第2話
「……これがビジネスの現実か」
画面に映る炎上コメントを見て、真由は、胸の奥に沈んだ言葉を噛みしめた。
灰色の高層ビルがひしめくビジネス街。高級ブランドのヒールで、濁った水たまりを避ける。スマホを握る指先だけが冷たく震えている。
かつて自分のチームが手がけた再開発エリアのPR動画が、無惨に炎上していた。
《情緒的なポエムで人を釣るな。ビジネスの基本もできていない》
短いコメント。だが鋭利だった。
五年前、私は「本気」だった。
この街に新しい息吹を吹き込もうと、寝る間も惜しんで企画を練った。
だが、顔も知らない誰かが放った「偽善」という一言が、雪崩のように彼女のキャリアを押し潰した。
あの日、私は決めた。
二度と「本気」なんて見せない。
心に透明な防弾ガラスを張り巡らせ、誰よりも早く、誰よりも鋭く、他人の夢を冷笑する側に回ると。

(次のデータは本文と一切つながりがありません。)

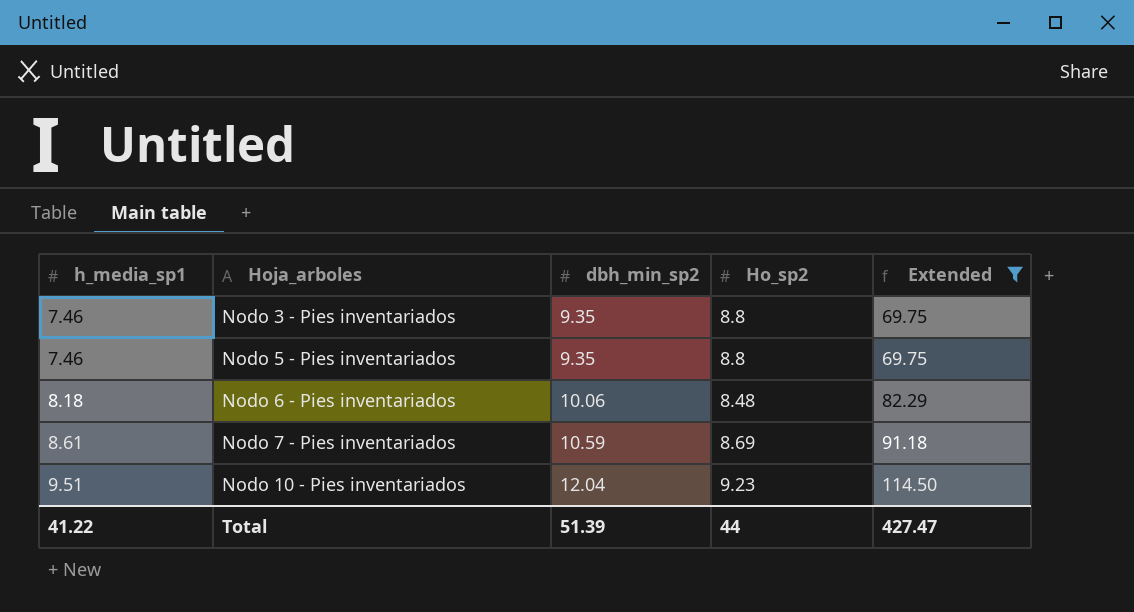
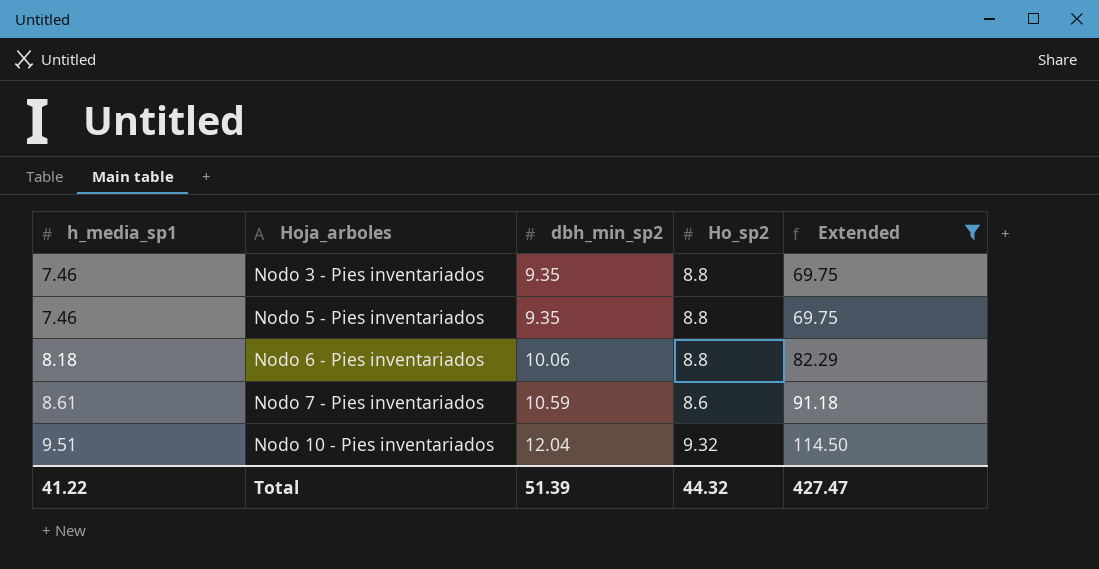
Nodo 6 - Pies inventariados | Ho_sp2: 8.48 -> 8.8
Nodo 7 - Pies inventariados | Ho_sp2: 8.69 -> 8.6
Nodo 10 - Pies inventariados | Ho_sp2: 9.23 -> 9.32
Total | Ho_sp2: 44 -> 44.32

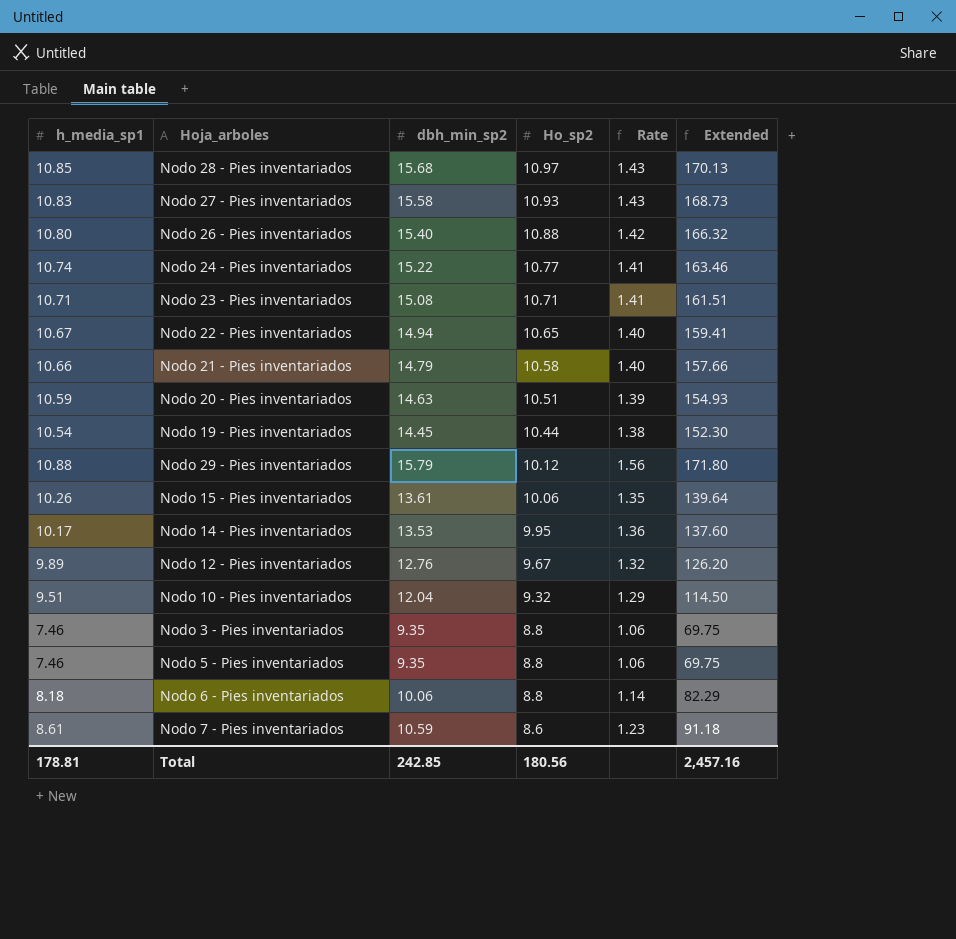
filter: Extended <= 114.50 -> none
row order: h_media_sp1 ascending -> Ho_sp2 descending
column Rate | formula: none -> [dbh_min_sp2] / [Ho_sp2]
Total | h_media_sp1: 41.22 -> 178.81
Total | dbh_min_sp2: 51.39 -> 242.85
Total | Ho_sp2: 44.32 -> 180.56
Total | Extended: 427.47 -> 2,457.16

それが、この剥き出しの都市で生き残る唯一の術だと信じて。
透明な防弾ガラスに、初めて細いひびが入った気がした。
そのひびを見ないように、足の向くまま路地裏へと逃げ込んだ。
「……不潔な店。営業許可、取っているのかしら」
逃げるように足を踏み入れた再開発エリアの片隅。
カビと古い砂糖が混ざり合う、湿っぽく重い空気が漂っていた。「駄菓子屋トキコ」の暖簾を、高価なパフュームの香りで塗りつぶすように潜った。

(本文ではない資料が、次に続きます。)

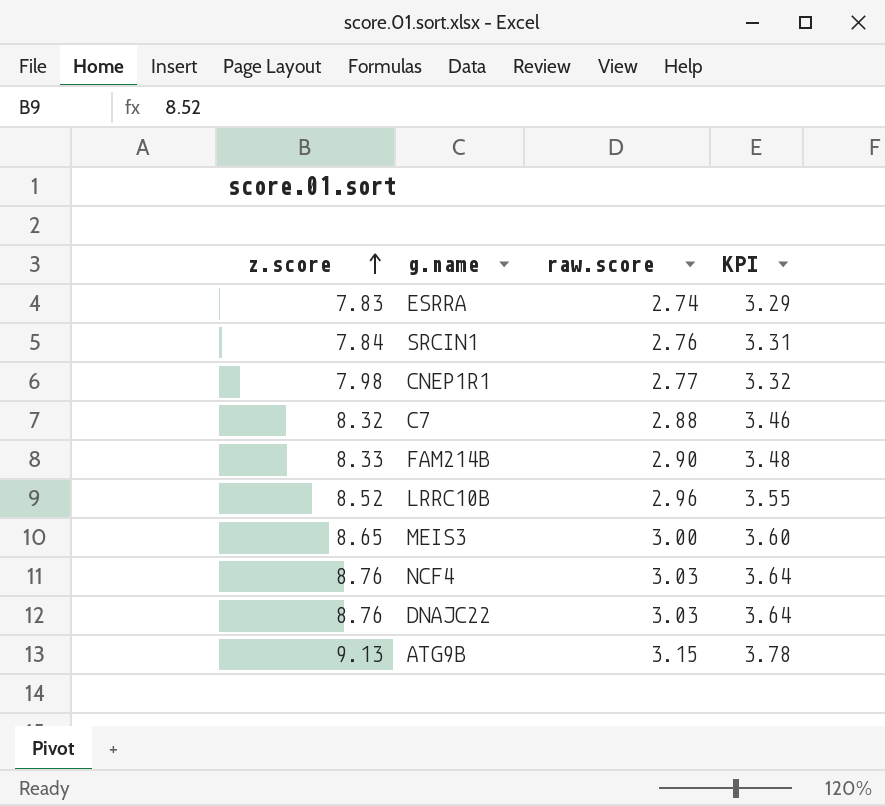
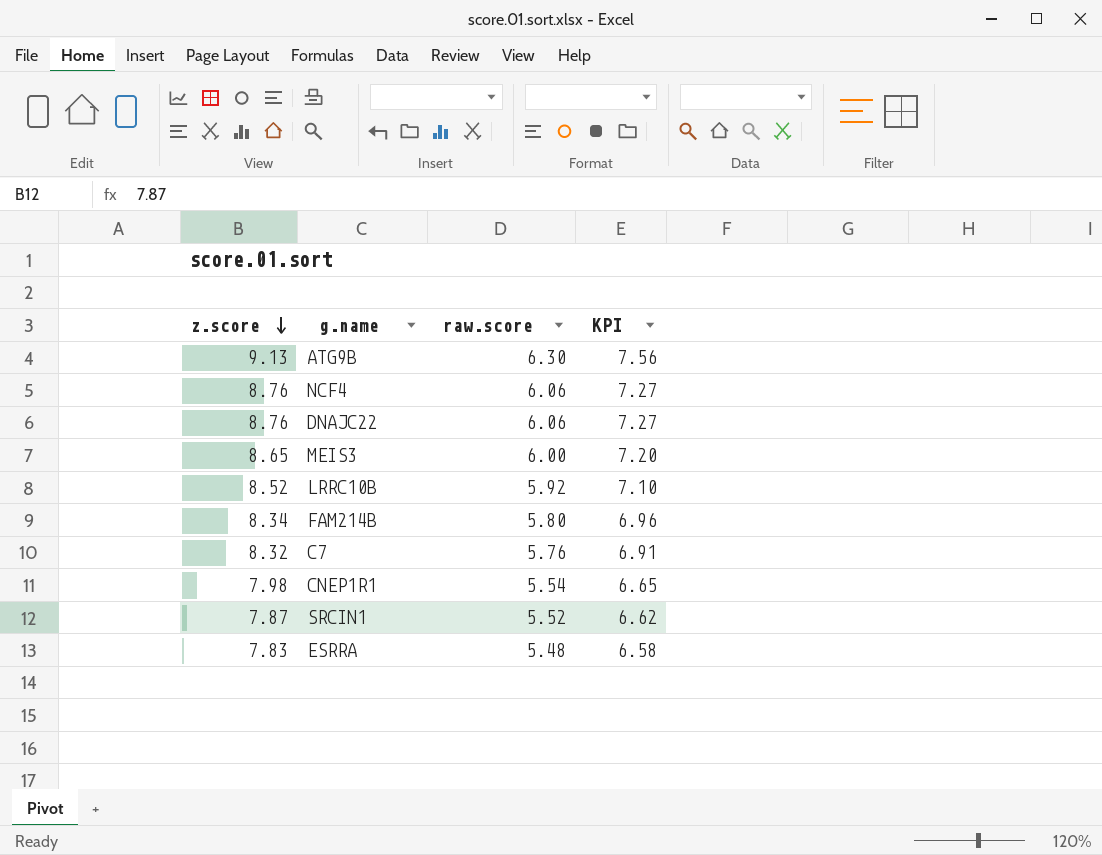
row order: z.score ascending -> z.score descending
ATG9B | raw.score: 3.15 -> 6.30
ATG9B | KPI: 3.78 -> 7.56
NCF4 | raw.score: 3.03 -> 6.06
NCF4 | KPI: 3.64 -> 7.27
DNAJC22 | raw.score: 3.03 -> 6.06
DNAJC22 | KPI: 3.64 -> 7.27
MEIS3 | raw.score: 3.00 -> 6.00
MEIS3 | KPI: 3.60 -> 7.20
LRRC10B | raw.score: 2.96 -> 5.92
LRRC10B | KPI: 3.55 -> 7.10
FAM214B | z.score: 8.33 -> 8.34
FAM214B | raw.score: 2.90 -> 5.80
FAM214B | KPI: 3.48 -> 6.96
C7 | raw.score: 2.88 -> 5.76
C7 | KPI: 3.46 -> 6.91
CNEP1R1 | raw.score: 2.77 -> 5.54
CNEP1R1 | KPI: 3.32 -> 6.65
SRCIN1 | z.score: 7.84 -> 7.87
SRCIN1 | raw.score: 2.76 -> 5.52
SRCIN1 | KPI: 3.31 -> 6.62
ESRRA | raw.score: 2.74 -> 5.48
ESRRA | KPI: 3.29 -> 6.58

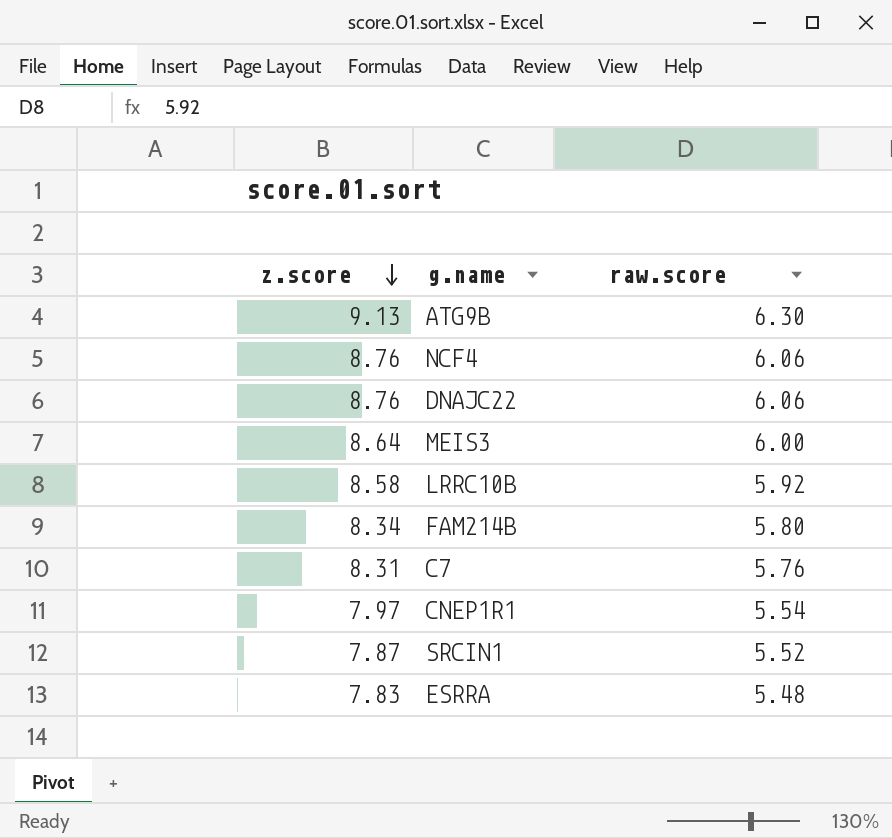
column KPI | formula: [raw.score] * 1.2 -> none
MEIS3 | z.score: 8.65 -> 8.64
LRRC10B | z.score: 8.52 -> 8.58
C7 | z.score: 8.32 -> 8.31
CNEP1R1 | z.score: 7.98 -> 7.97

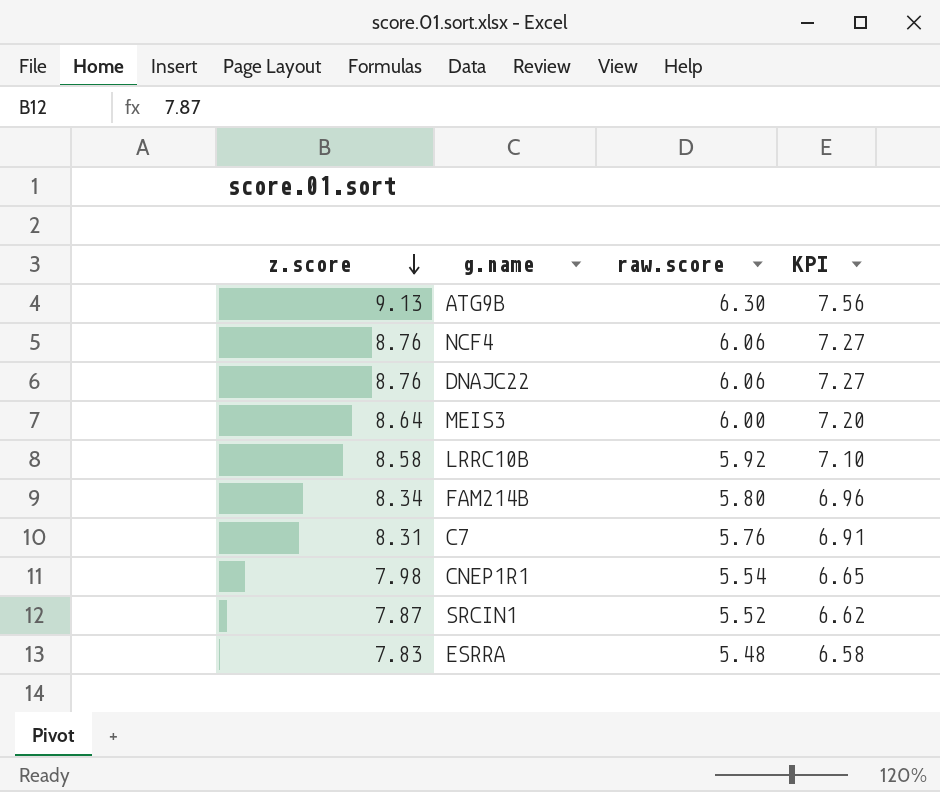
column KPI | formula: none -> [raw.score] * 1.2
CNEP1R1 | z.score: 7.97 -> 7.98

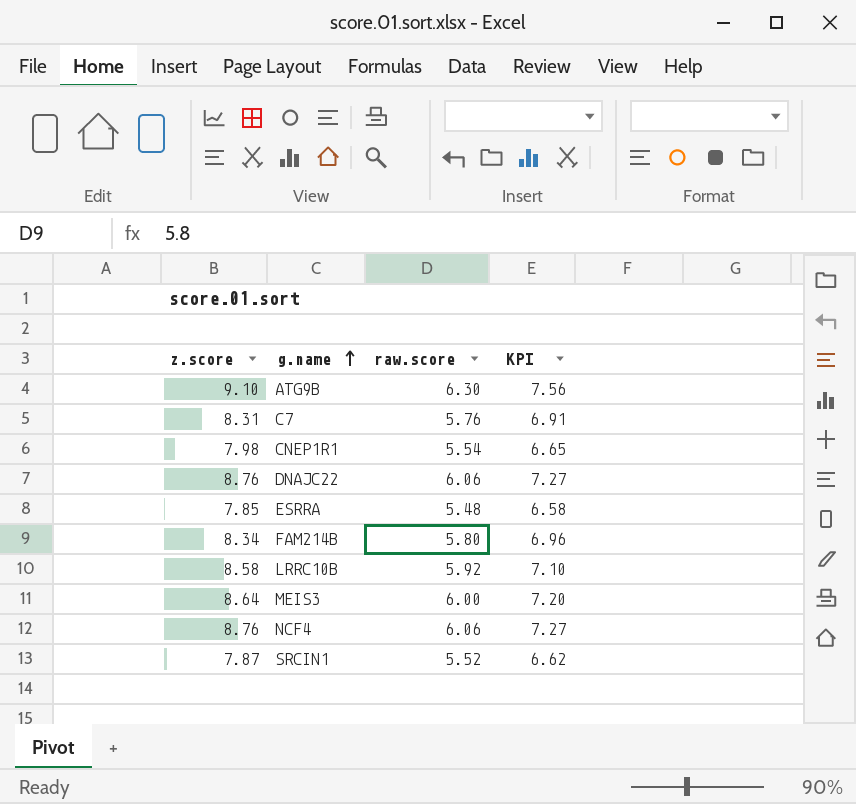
row order: z.score descending -> g.name ascending
ATG9B | z.score: 9.13 -> 9.10
ESRRA | z.score: 7.83 -> 7.85

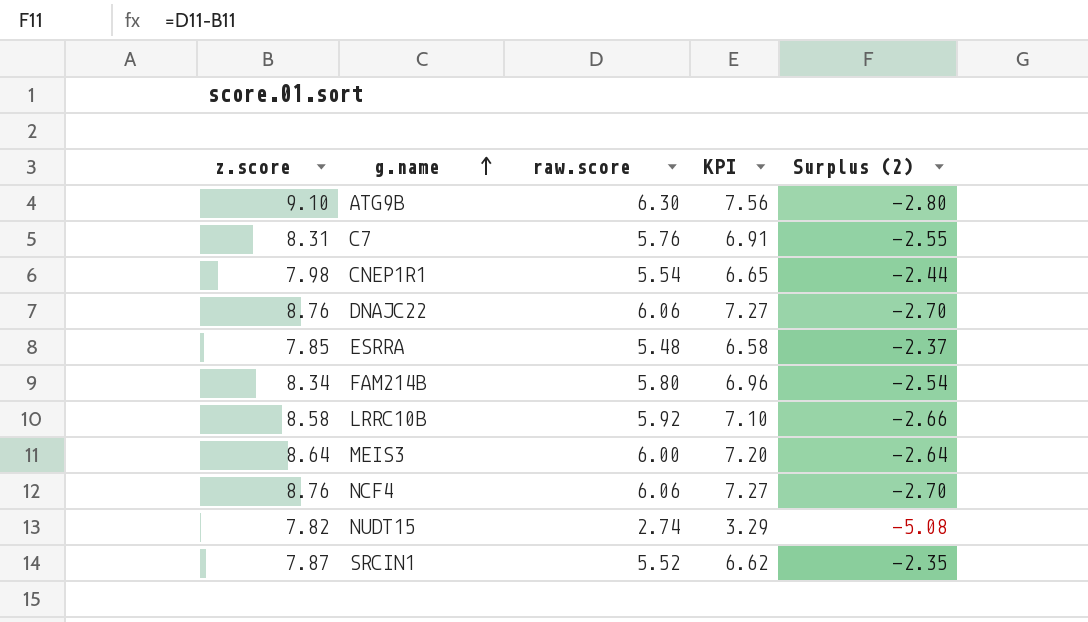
column Surplus (2) | formula: none -> [raw.score] - [z.score]
row NUDT15: none -> 7.82 | 2.74 | 3.29 | -5.08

老婆のトキコは、真由のスマホを石ころのように眺め、鉄瓶から湯を注いだ。
「……あんた、いい香水だねぇ」
湯気の向こうから、トキコの濁った瞳が真由を射抜く。
「でもね、その奥にまだ残っているよ。あの日の匂いが」
ひゅっと自分の呼吸が止まる。
「笑うたびに、この店に安っぽい床ワックスの匂いが充満するのだよ。……惨めな匂いだねぇ」
視界が、一瞬で放課後の教室へ引き戻された。
二週間かけて震える手で書いたラブレター。
それが男子たちに奪われ、「傑作ギャグ」として朗読されたあの日。
笑い声。
床ワックスのツンとした匂い。
逃げ場のない、あの午後。
「張っているんだろう、そのガラス。
でもね、内側から曇っているよ。
……可哀想に。あんた、あの日からずっと、笑われる前に笑い返す練習をしているだけじゃないかい」
パフュームの香りが、霧散していく。
喉の奥に、あの日の薬品の匂いが苦くせり上がった。
「やめて……急に、そんなこと言わないで。」
自分でもわかった。頬がひきつっていた。声が震えている。
その震えを隠すように、トキコが差し出した十円の「ラムネ菓子」を無造作に奪い、口の中へ放り込んだ。
自分のプライドを壊すための、最も安くて痛々しい劇薬。
シュワリ。
舌の上で一瞬にして溶ける、暴力的な甘酸っぱさ。
それは、かつて自分が持っていた「期待」や「情熱」そのものの味だった。
「……安物ね」
そう言った声が、自分でも驚くほど弱かった。
熱いほうじ茶を煽る。
苦い。熱い。喉が焼ける。
だが、その痛みが、過去の記憶を無理やり押し止めてくれた。
トキコは、彼女の震える指先を見つめながら、静かに言った。
「自分を笑うのをやめな。
あんたを笑った奴らと同じ顔で、誰かの夢を殺して回るのは、もうおしまいだよ」
店を出ようとしたとき、真由の視線が古いガラスケースに止まった。
そこに映る自分――完璧に整えたはずのメイク、隙のないスーツ。
琥珀色の光に照らされ、それは厚塗りの、醜い仮面のように見えた。
衝動的に、真由はガラスをハンカチで拭った。
自分を隔ててきた「防弾ガラス」の象徴を、消し去るように。
「……消えなさいよ。こんな顔」
拭っても、拭っても、曇りは消えない。
内側から溢れた湿度が、視界を白く染めていく。
バッグの中でぐしゃぐしゃになったラムネの空袋を握りしめる。
カサリ――小さな、けれど確かな音が、逃げ場を塞ぐように響いた。
駅のホーム。
窓ガラスに映る自分の顔を見る。
一筋だけ崩れたアイライン。
それを見て「惨めね」と笑おうとした指が、止まった。
横を、疲れ切った足取りで通り過ぎる老人の背中。
その脆さが、なぜか自分と同じ「傷」を抱えているように見えた。
「……不味かったわね。あのお茶」
その苦味が、まだ舌の奥に残っていた。
空袋を握りしめたまま、人混みの中へとまぎれていった。